Kevin Fiala’s great period continued just under halfway through the period. Entering the zone, he found a puck in the corner and quickly elevated it over the near shoulder of Koskinen. With it, the Wild surged to a 3-0 lead.

The impressive goals did not end there. Entering the wall near the offensive zone blue line, Kaprizov outmuscled three Oilers and fed a wide open Ryan Hartman. Hartman quickly elevated the puck and put the Wild up four.

Just after, Kaprizov was tripped and the Wild headed to the powerplay up four. Even though they generated some good chances, they were unable to score.

Edmonton began to gain some momentum after Zack Kassian got around Benn for a breakaway. Although Talbot made the save, the Wild took a penalty soon after. On the powerplay, Edmonton generated several amazing chances. None of them were able to beat very solid Cam Talbot.

The second period was a great one for Minnesota, with their lead growing by three. They were able to capitalize on Edmonton’s mistakes, especially from their defensemen. Despite these mistakes, the Wild simply outworked Edmonton in all zones.

After Edmonton controlled the first few minutes of the third, Minnesota responded with their fifth goal. A point shot from Jordie Benn was found in front of the net by Hartman. With Zuccarello one point away from a franchise record in assists, it seems possible that it was reached on the play. The league will review it to be sure.

Five minutes into the period, Minnesota took their second powerplay of the night. Unlike the first time, Edmonton found the back of the net. The Wild lead shrunk to four and Cam Talbot’s shutout was spoiled.

Edmonton’s frustration showed as the period went on. Evander Kane, after Kaprizov just missed on a between the legs shot, cross checked Kaprizov. He was met with a swarm of Wild jerseys, including Ryan Hartman, who refused to be separated from Kane. Minnesota earned a powerplay from the scuffle.

Another Minnesota penalty sent Edmonton to the powerplay with 8 minutes left in the third. Unlike their previous one, Edmonton was kept off the board.

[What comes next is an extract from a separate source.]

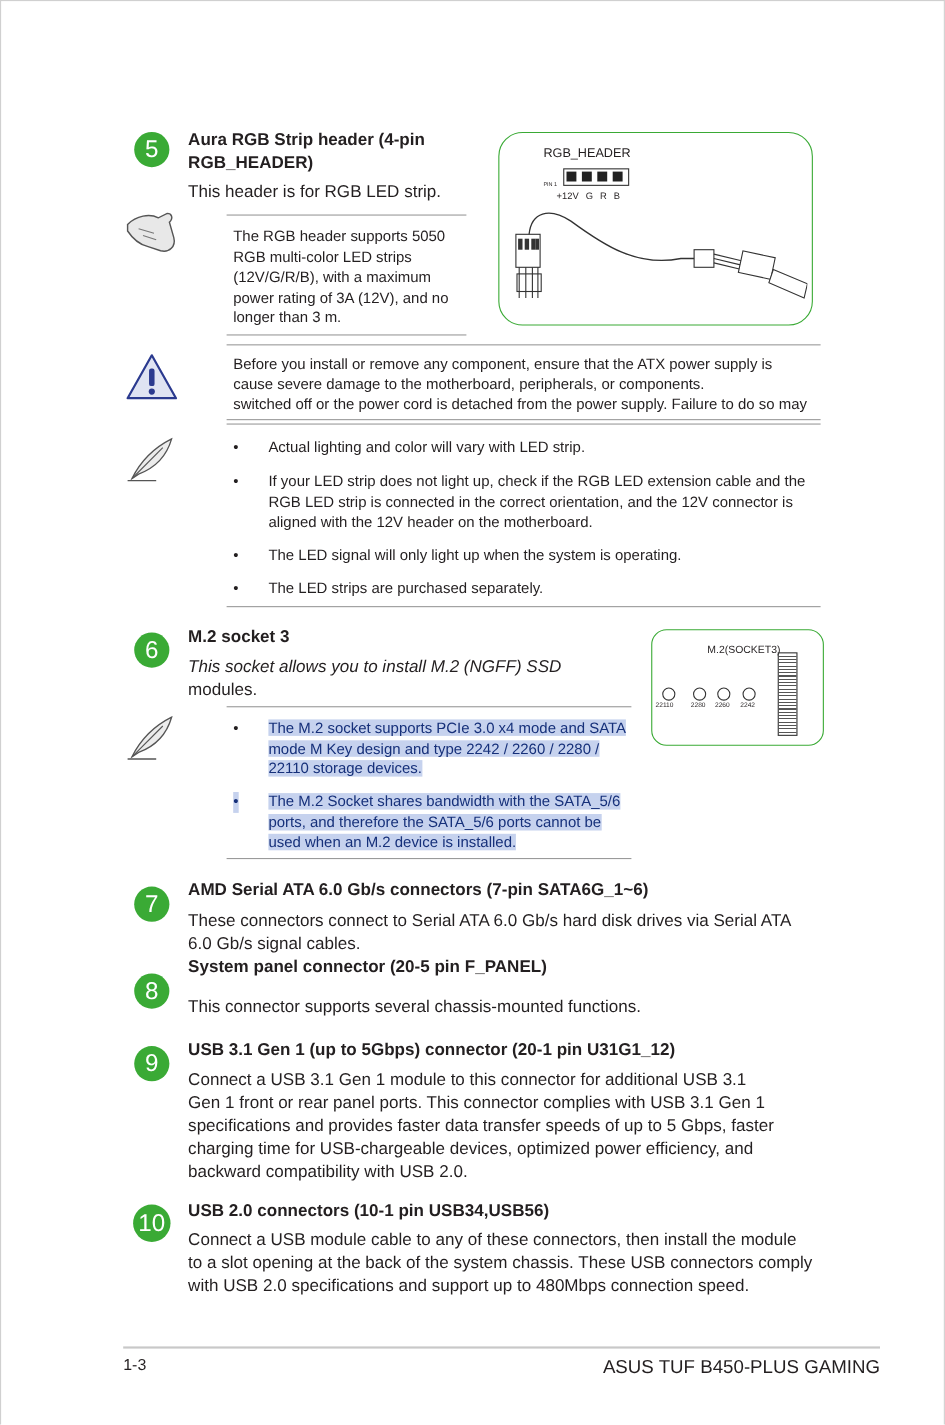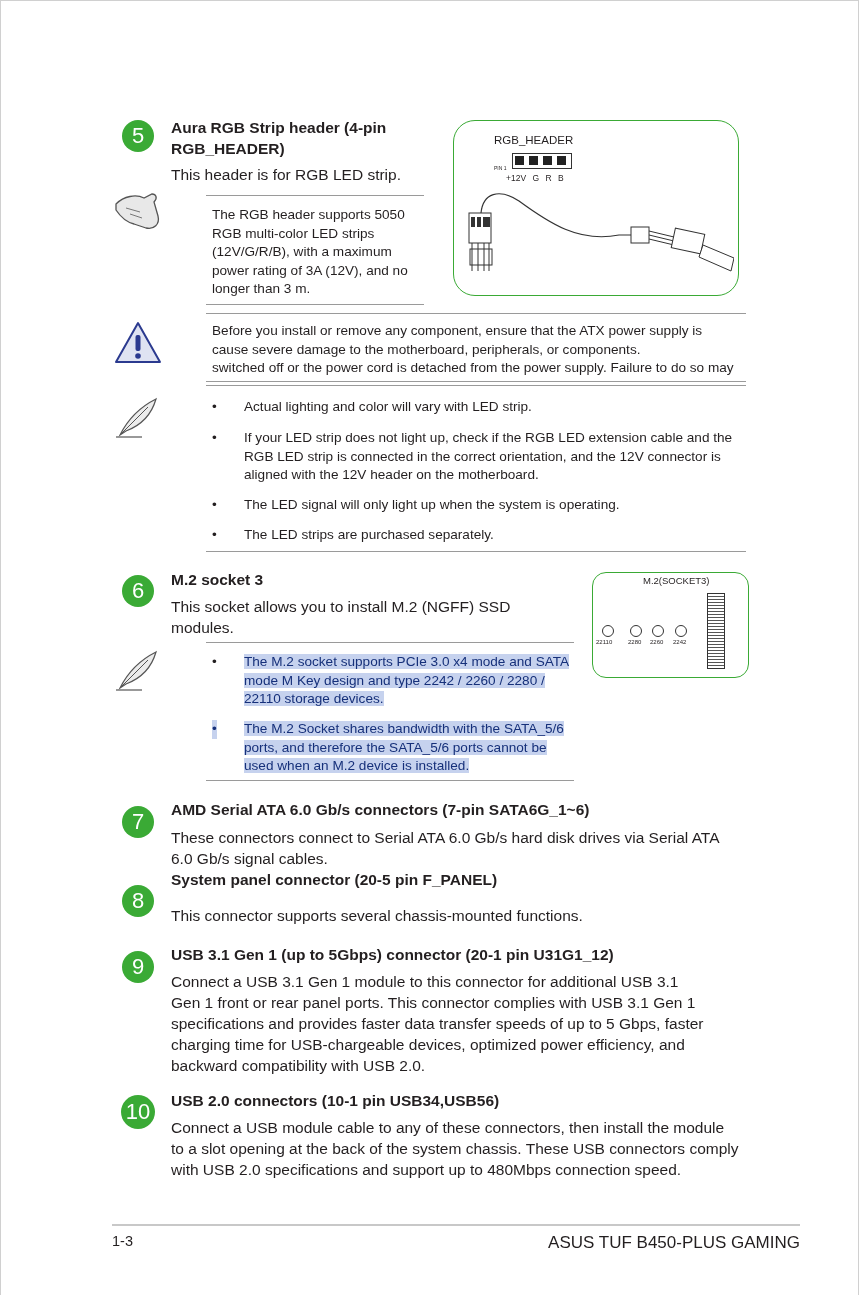"M.2(SOCKET3)" div.abs { top: 2px -> 13px }
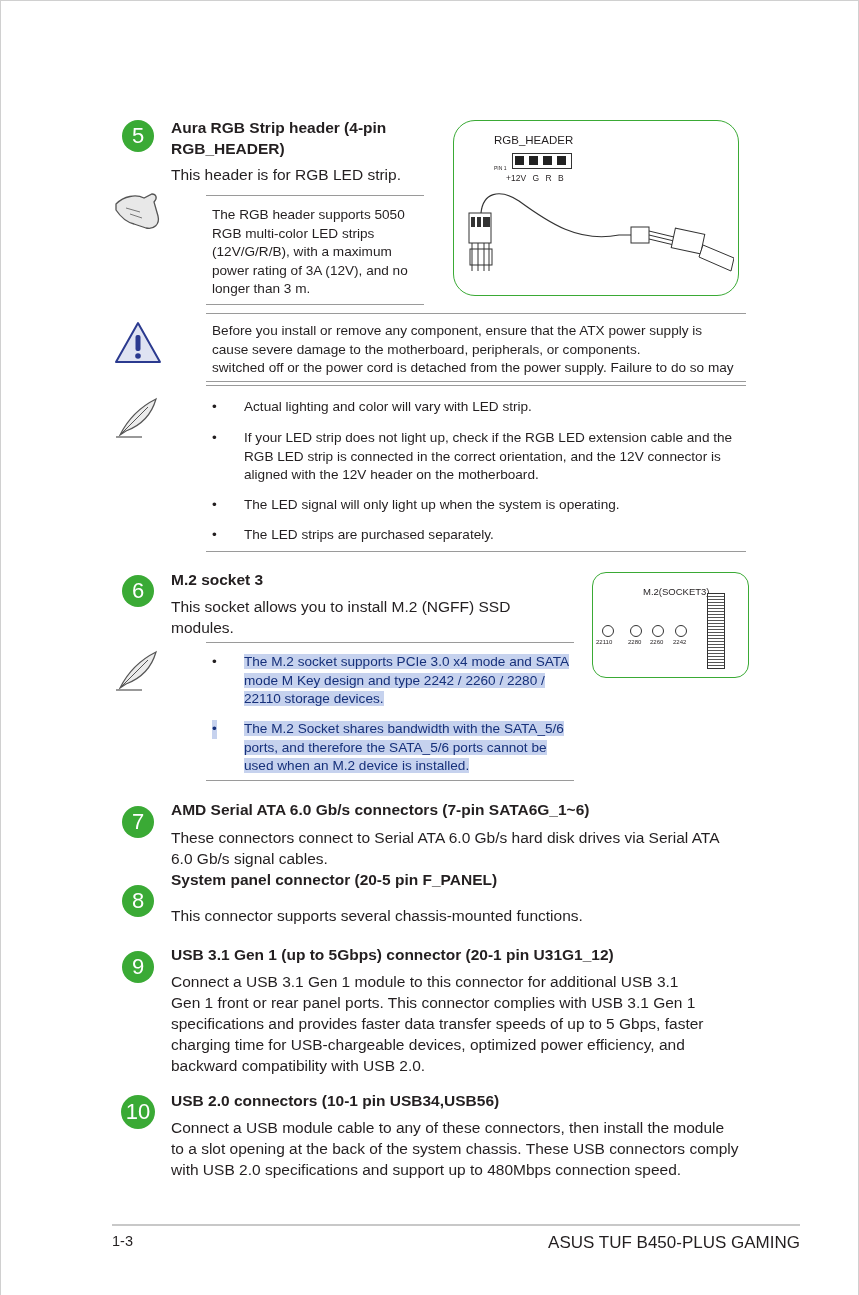"This socket allows you to" div.abs { font-style: none -> italic }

As the final horn sounded, Minnesota earned two crucial points in a 5-1 domination of Edmonton. After their recent woes with beating Western Conference playoff teams, they had to be happy with their performance. While Edmonton has probably the highest top end talent in the league, the Wild were able to use their great shutdown lines to neutralize the attack at even strength. Additionally, Cam Talbot continued his great stretch as of late, allowing only one goal on almost 30 shots.

Finally, a new stat was born:

Burning Questions

Boldy looked good in his return with two points against the Kings. Can his line with Kevin Fiala and Frederick Gaudreau feast on the Oiler’s bottom lines?

Yes they could. Fiala scored twice on two plays where talent won out. Boldy made countless great plays with the puck to control possession, including a brilliant play on Fiala’s first goal. Gaudreau also had a great game, especially on the defensive side of the puck.

Overall, the line proves the importance of secondary scoring. In the postseason, if lines other than Kaprizov’s line can take advantage of better matchups, success seems much more likely.

Can GREEF limit the dynamic duo?

The GREEF line did a great job shutting down the offensive powerhouses in Edmonton’s lineup. While Dean always maintains that he doesn’t match lines, there seemed to be constant coincidences that the GREEF line and Brodin were on the ice when McDavid was. These coincidences proved to be useful, completely shutting down Edmonton’s offense at even strength.